Negative Gedanken sind etwas ganz Natürliches. So ist unser Gehirn geschaffen. Wir haben von Geburt an einen hervorragenden Sensor für mögliche Gefahren und alles, was schlecht für uns sein könnte. Das Positive und Schöne wahrzunehmen, fällt uns daher nicht immer leicht. Wenn die schlechten Gedanken überhandnehmen, ist diese Erkenntnis jedoch ein schwacher Trost. Die Frage ist: Wie kannst du sie stoppen? In diesem Artikel gebe ich dir 7 Tipps, was du im entscheidenden Moment tun kannst, um aus dem Gedankenkarussell auszusteigen.

Wer sich häufig unnötig viele Gedanken macht, weiß: Das fühlt sich nicht gut an. Zu viel Grübeln führt zu Stress, Unsicherheit oder Ängsten. Der Körper reagiert entsprechend mit Kopfschmerzen, Muskelverspannungen oder anderen Symptomen. Die Fahrt im Gedankenkarussell kostet keinen Eintritt, aber Energie.

Was tun gegen negative Gedanken?

Der erste Schritt ist unumgänglich: Werde dir deiner Gedanken bewusst. Häufig laufen wir im Autopilot durch den Tag und nehmen unsere Gedanken gar nicht wahr. Was du nicht wahrnimmst, kannst du nicht ändern. Daher: Beobachte, was in deinem Kopf vor sich geht. Nicht 24/7, das wäre gar nicht möglich, aber immer wieder im Laufe des Tages. Vor allem in den Momenten, in denen es dir schlecht geht. Es ist völlig okay, mal in einer miesen Stimmung zu sein. Aber wenn du etwas an ihr ändern willst, sei dir bewusst, dass der Grund für deine Gefühle bei deinen Gedanken liegt.

Mit diesen 7 Tipps stoppst du das Gedankenkarussell:

1. Ertappen und ersetzen: Erkenne dein negatives Gedankenmuster. Lege dir in aller Ruhe präventiv einen Gedanken zurecht, der dir stattdessen guttun würde. Dann ertappe deinen negativen Gedanken, wenn er das nächste Mal auftaucht, und ersetze ihn durch deinen zurechtgelegten guten Gedanken.

2. Anzweifeln: Frage dich, woher dein unerwünschter Gedanke eigentlich kommt, und zweifle ihn beherzt an: Ist es wirklich so, wie du denkst? Oder könnte es auch ganz anders sein? Was würde eine andere Person an deiner Stelle in diesem Moment wohl denken? Sei dir bewusst, dass deine Gedanken nicht die Wahrheit sprechen. Du brauchst ihnen nicht alles zu glauben.

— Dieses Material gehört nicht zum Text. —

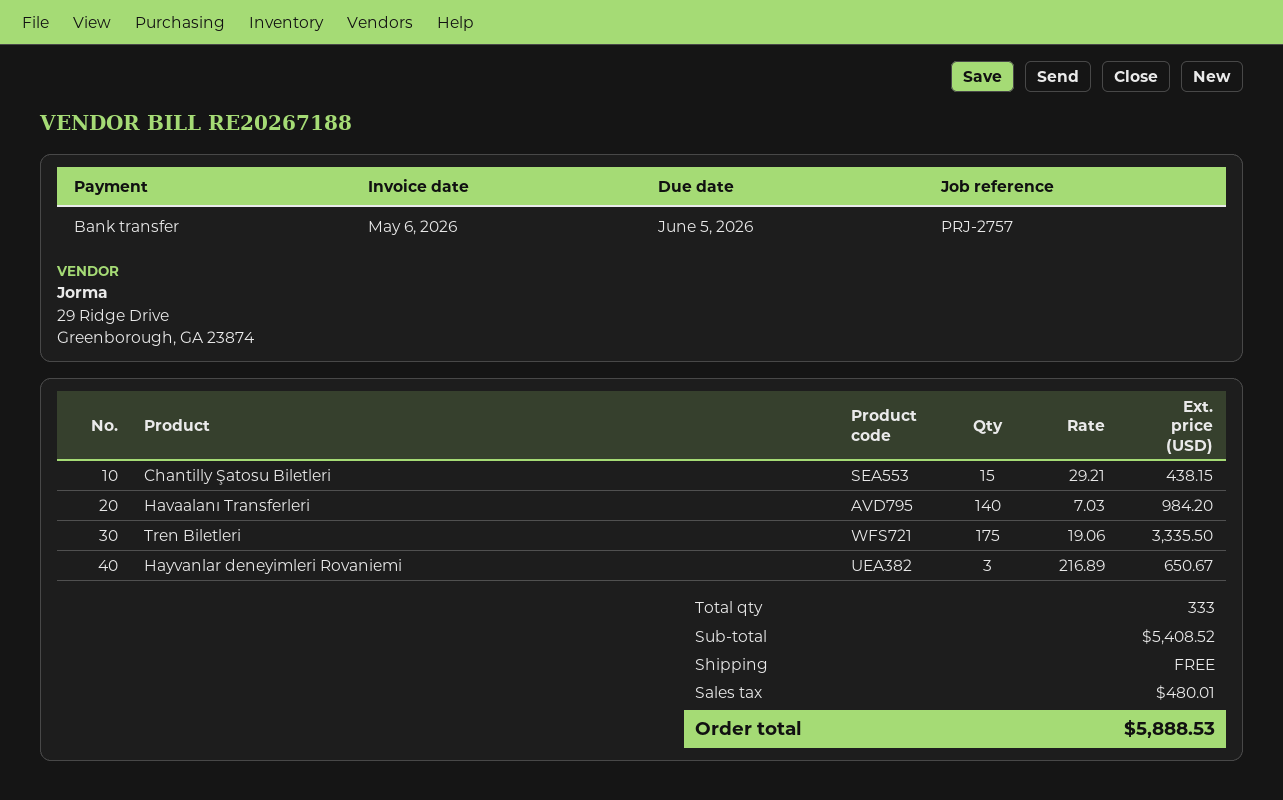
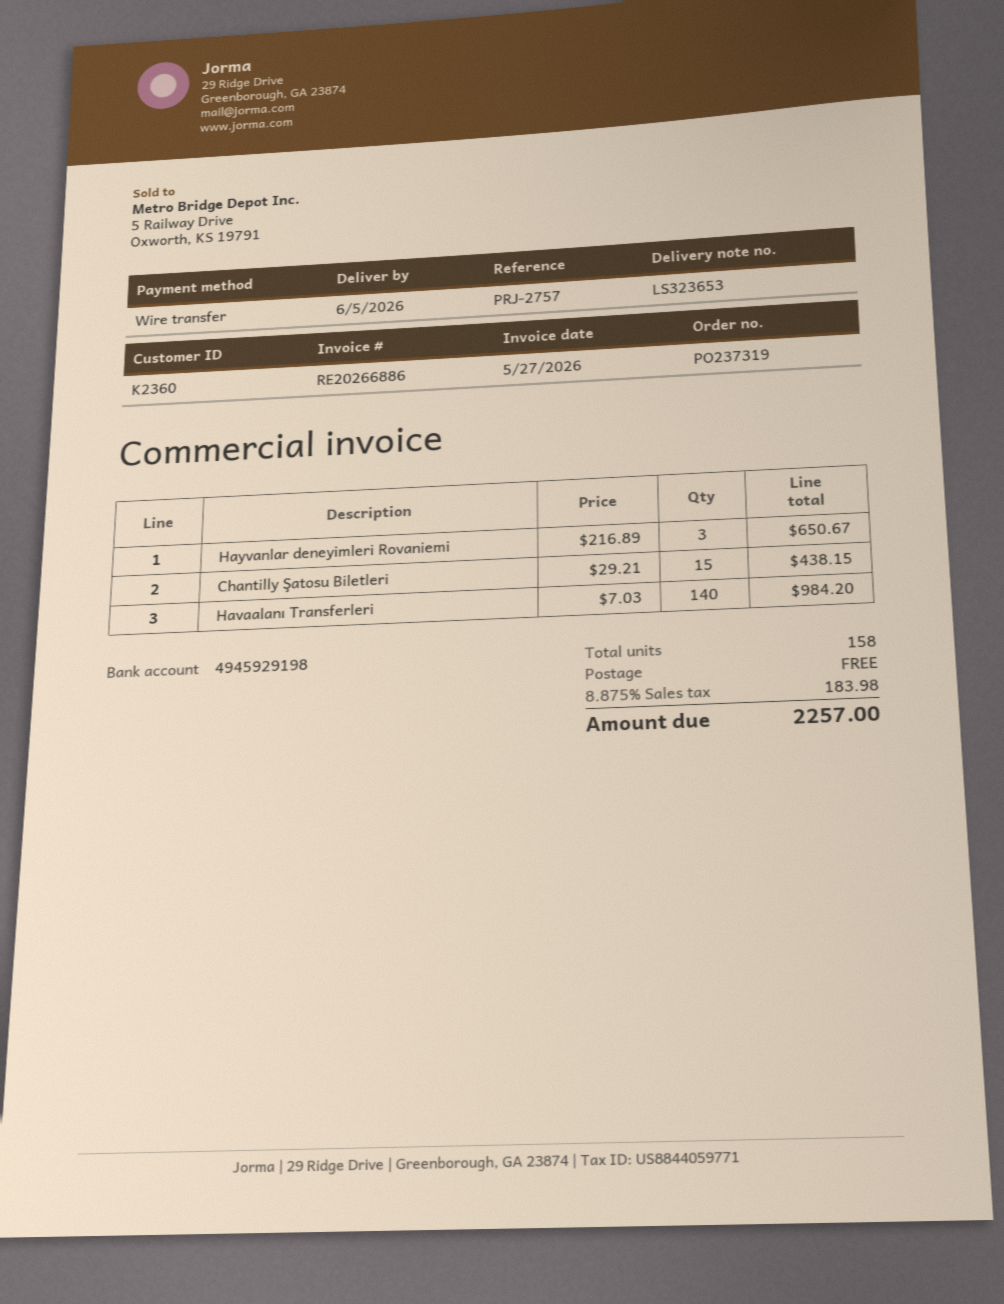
invoice number: RE20267188 -> RE20266886
invoice date: 2026-05-06 -> 2026-05-27
Tren Biletleri: 175 x 19.06 = 3335.50 -> none
total quantity: 333 -> 158
tax: 480.01 -> 183.98
total: 5888.53 -> 2257.00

3. Atmen. Halte kurz inne und frage dich: Wie atme ich gerade eigentlich? Unter Stress atmen wir häufig flach oder gehetzt und das verstärkt eine negative Gefühlslage weiter. Bewusstes, tiefes Atmen beruhigt dein Nervensystem. Atme mindestens drei Mal durch die Nase tief in den unteren Bauch ein und durch den Mund wieder aus.

4. Dankbar sein. Leg dir eine „Dankbarkeitsapotheke“ in deinem Handy an: eine Liste mit allem, wofür du in deinem Leben dankbar bist. Wenn du das nächste Mal zu viel grübelst, lies dir deine Liste durch. Das rückt deine Perspektive wieder gerade.

5. Intention setzen. Starte mit einer positiven Intention, die für dich heute wichtig ist, in den Tag. Das kann ein Ziel oder ein Wunsch sein, wie zum Beispiel: Ich bin und bleibe ruhig und entspannt. Visualisiere, wie dein Tag mit dieser Intention idealerweise abläuft. Was du erwartest, beeinflusst, was du erlebst.

6. Schreiben. Nimm dir fünf Minuten Zeit und schreibe alles, was dir durch den Kopf schwirrt, auf. Auf diese Weise schaffst du Distanz zu deinen Gedanken und erhältst mehr Klarheit. Vor allem aber kannst du deine Gedanken auf diese Weise loslassen, da du ja weißt, dass sie nun an einem anderen Ort gut aufgehoben sind.

7. Stopp sagen und etwas tun. Sag innerlich oder laut Stopp! Und dann tu etwas, was du in diesem Moment normalerweise nicht tun würdest, zum Beispiel: ein großes Glas Wasser trinken, Hampelmänner hüpfen, jemanden anrufen oder ein Lied singen. Etwas körperlich zu tun, hilft dir dabei, deine geistigen Konstrukte zu verlassen.